Directions for this task:
From the records below, count the lines holding the string "block". Only the number is wanted.

________

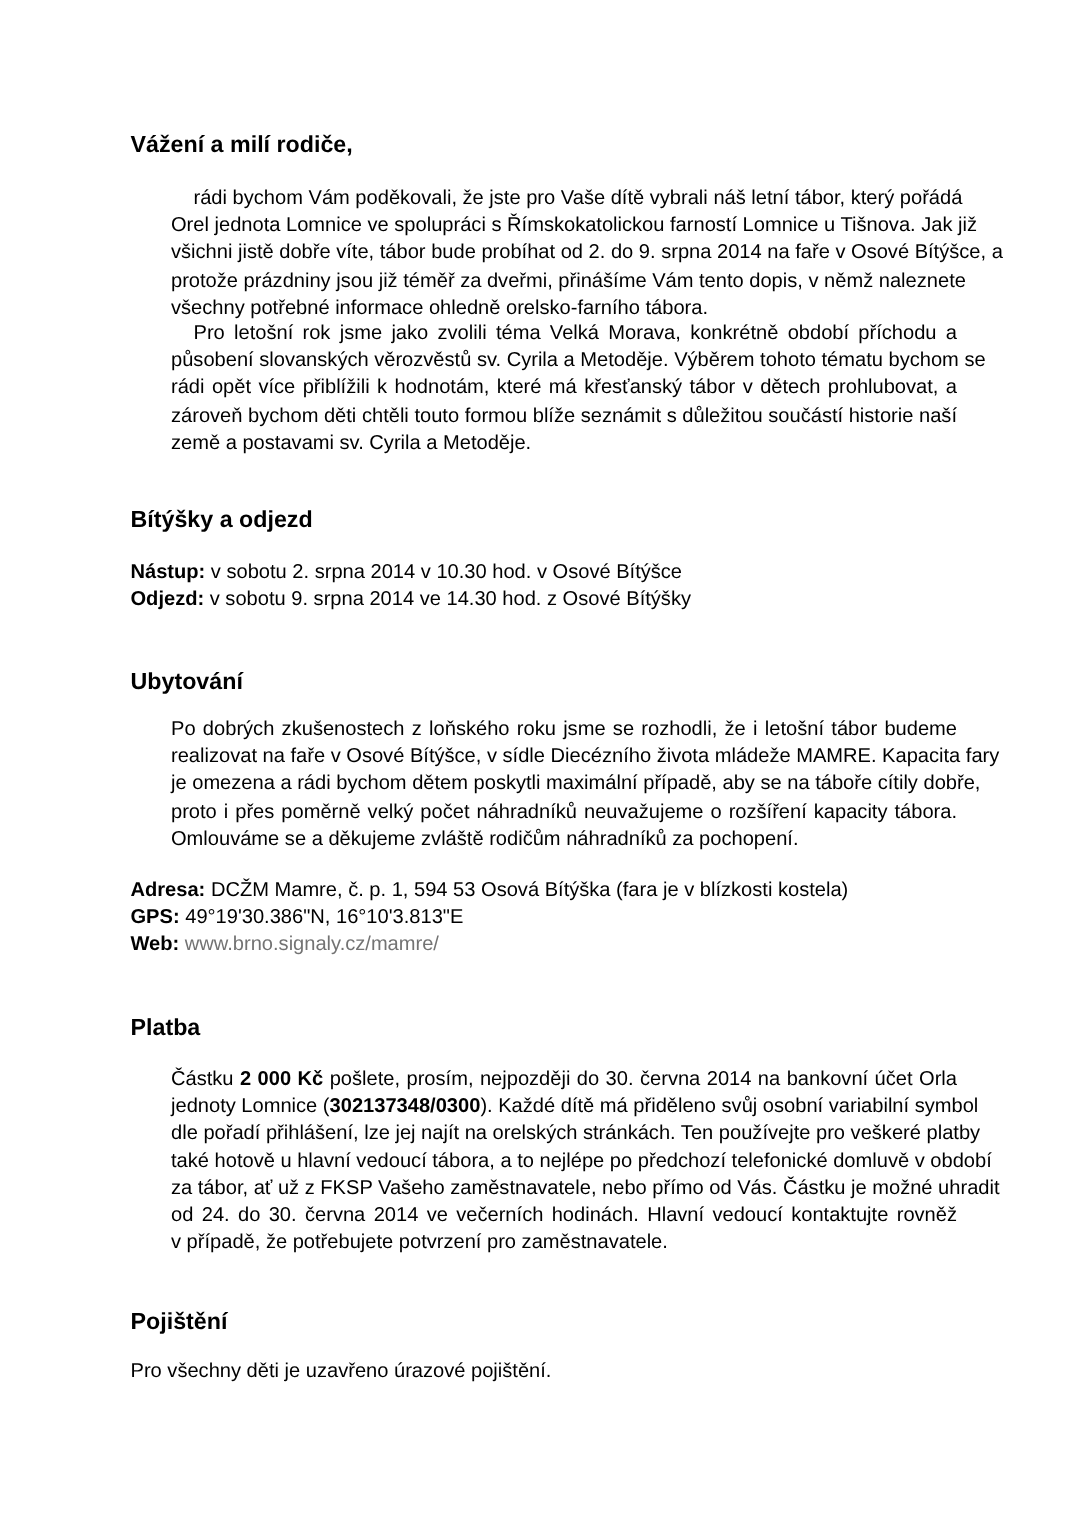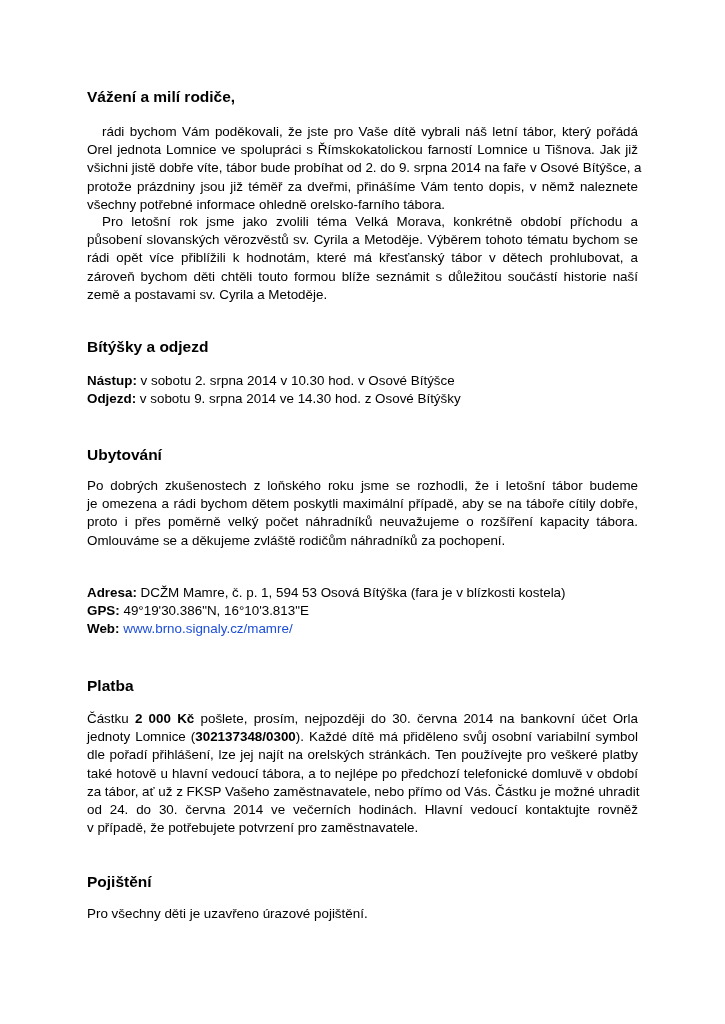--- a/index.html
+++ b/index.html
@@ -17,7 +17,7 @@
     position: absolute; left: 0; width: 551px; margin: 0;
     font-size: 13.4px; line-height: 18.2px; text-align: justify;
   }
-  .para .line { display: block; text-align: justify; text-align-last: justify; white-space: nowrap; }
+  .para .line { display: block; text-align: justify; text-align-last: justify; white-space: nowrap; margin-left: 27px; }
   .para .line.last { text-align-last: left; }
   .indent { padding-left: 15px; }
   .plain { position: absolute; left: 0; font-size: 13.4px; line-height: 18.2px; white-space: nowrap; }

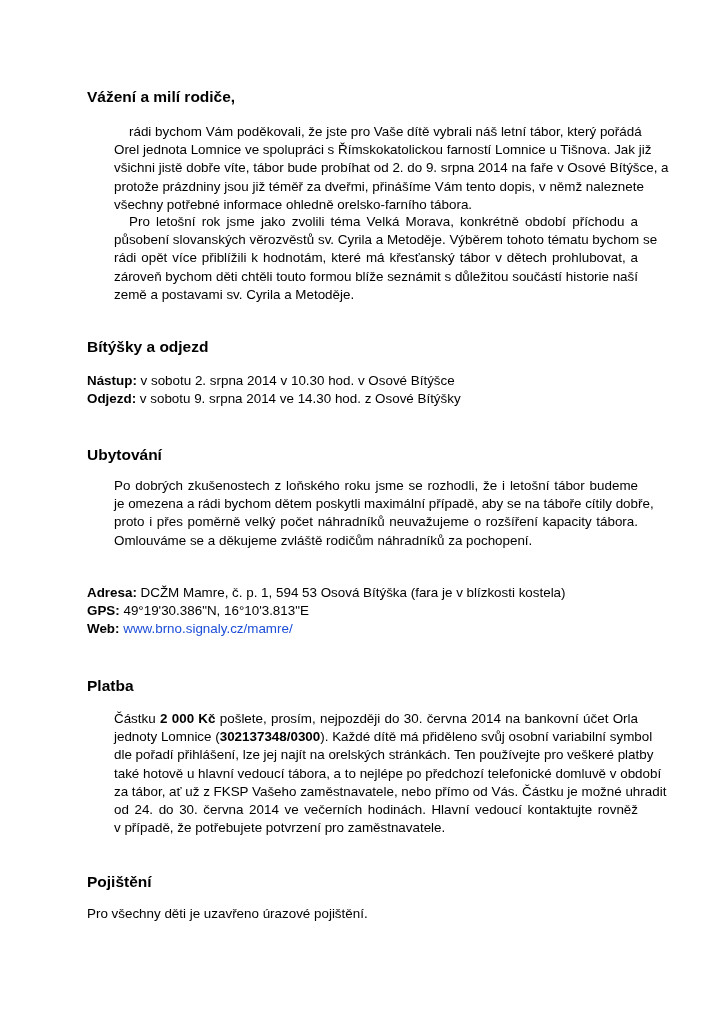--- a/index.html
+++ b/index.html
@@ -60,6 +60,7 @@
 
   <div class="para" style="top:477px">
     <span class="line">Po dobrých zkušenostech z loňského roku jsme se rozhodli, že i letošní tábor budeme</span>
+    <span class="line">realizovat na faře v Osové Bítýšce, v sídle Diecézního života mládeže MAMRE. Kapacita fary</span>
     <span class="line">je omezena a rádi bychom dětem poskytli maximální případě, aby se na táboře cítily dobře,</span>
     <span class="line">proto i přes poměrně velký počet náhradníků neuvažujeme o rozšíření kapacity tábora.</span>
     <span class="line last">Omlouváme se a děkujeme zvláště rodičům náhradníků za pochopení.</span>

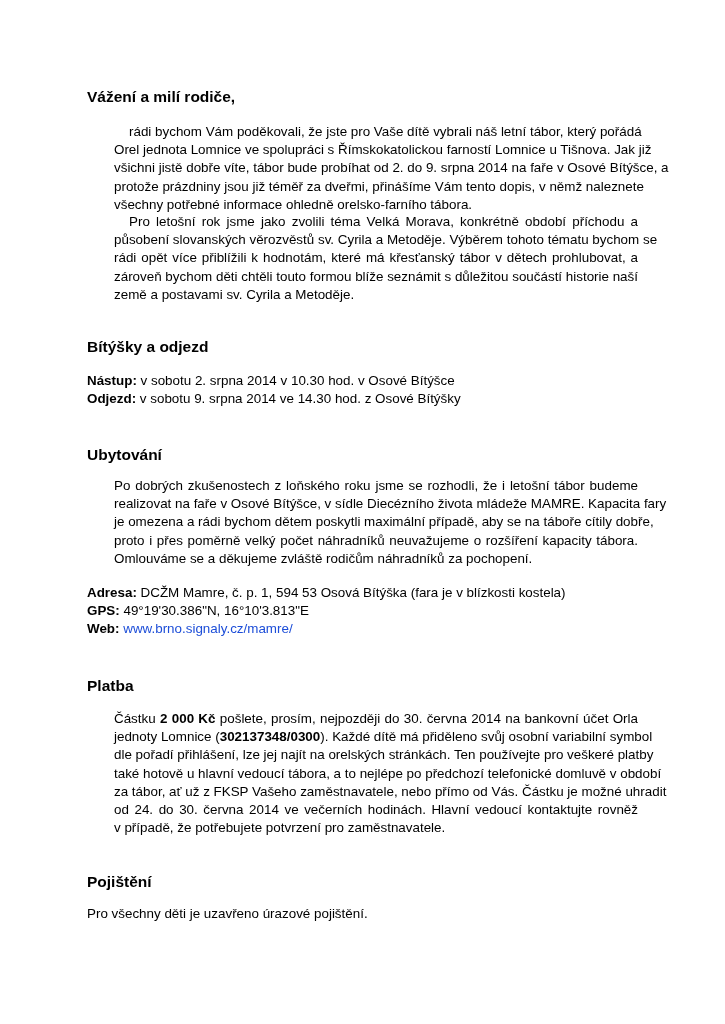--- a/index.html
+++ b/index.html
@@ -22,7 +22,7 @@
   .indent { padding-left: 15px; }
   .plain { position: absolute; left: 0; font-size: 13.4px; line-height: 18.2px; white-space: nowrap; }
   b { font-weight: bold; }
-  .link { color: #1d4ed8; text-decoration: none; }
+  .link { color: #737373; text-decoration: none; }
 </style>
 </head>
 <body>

________

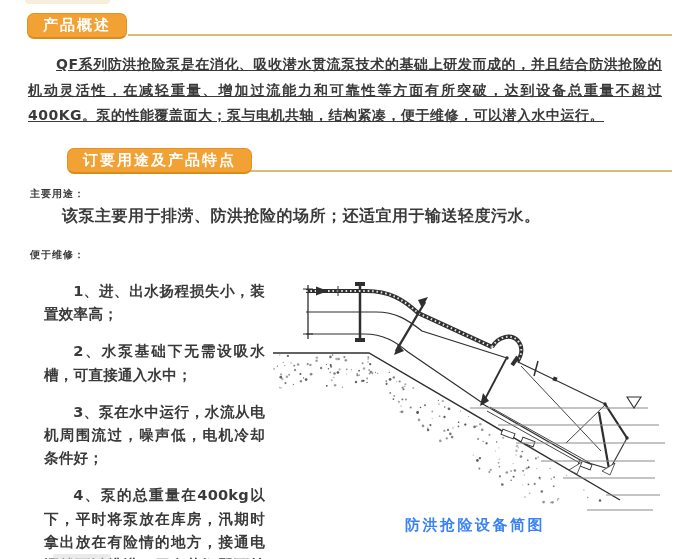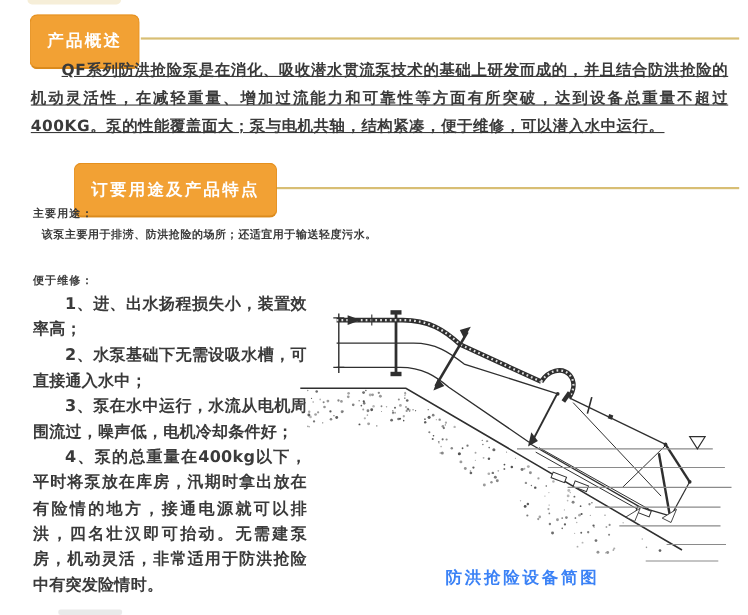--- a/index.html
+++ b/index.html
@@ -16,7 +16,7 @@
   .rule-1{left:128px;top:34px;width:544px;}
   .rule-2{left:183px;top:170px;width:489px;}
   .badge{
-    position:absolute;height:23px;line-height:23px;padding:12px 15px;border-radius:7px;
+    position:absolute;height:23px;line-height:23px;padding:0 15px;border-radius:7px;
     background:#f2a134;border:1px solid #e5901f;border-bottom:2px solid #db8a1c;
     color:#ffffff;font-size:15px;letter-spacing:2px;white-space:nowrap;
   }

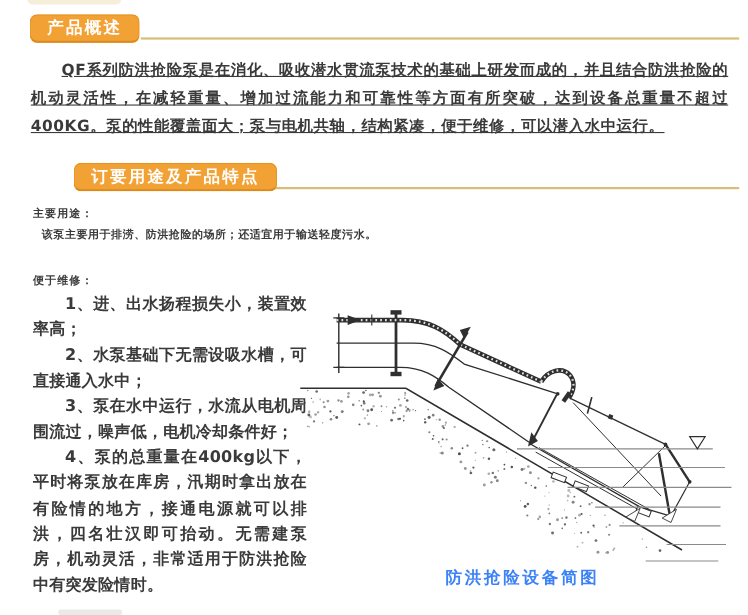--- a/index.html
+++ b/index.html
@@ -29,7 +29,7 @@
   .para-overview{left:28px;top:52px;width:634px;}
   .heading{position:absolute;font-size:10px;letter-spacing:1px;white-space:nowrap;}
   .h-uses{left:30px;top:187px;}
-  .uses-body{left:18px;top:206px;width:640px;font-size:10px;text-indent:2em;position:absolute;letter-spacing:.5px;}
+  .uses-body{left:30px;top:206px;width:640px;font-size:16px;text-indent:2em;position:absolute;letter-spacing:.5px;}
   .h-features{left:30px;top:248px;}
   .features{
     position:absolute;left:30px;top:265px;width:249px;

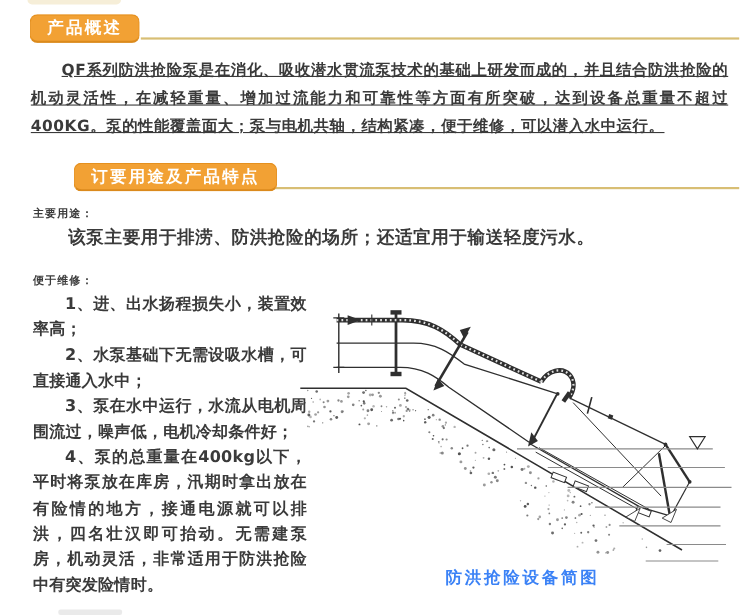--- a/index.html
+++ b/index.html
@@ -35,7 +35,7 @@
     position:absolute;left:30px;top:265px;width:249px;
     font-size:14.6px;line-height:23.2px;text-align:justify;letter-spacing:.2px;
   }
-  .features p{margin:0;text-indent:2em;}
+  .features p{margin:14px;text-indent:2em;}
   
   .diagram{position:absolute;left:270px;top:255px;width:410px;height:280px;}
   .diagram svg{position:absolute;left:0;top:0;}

________

Expected answer:
2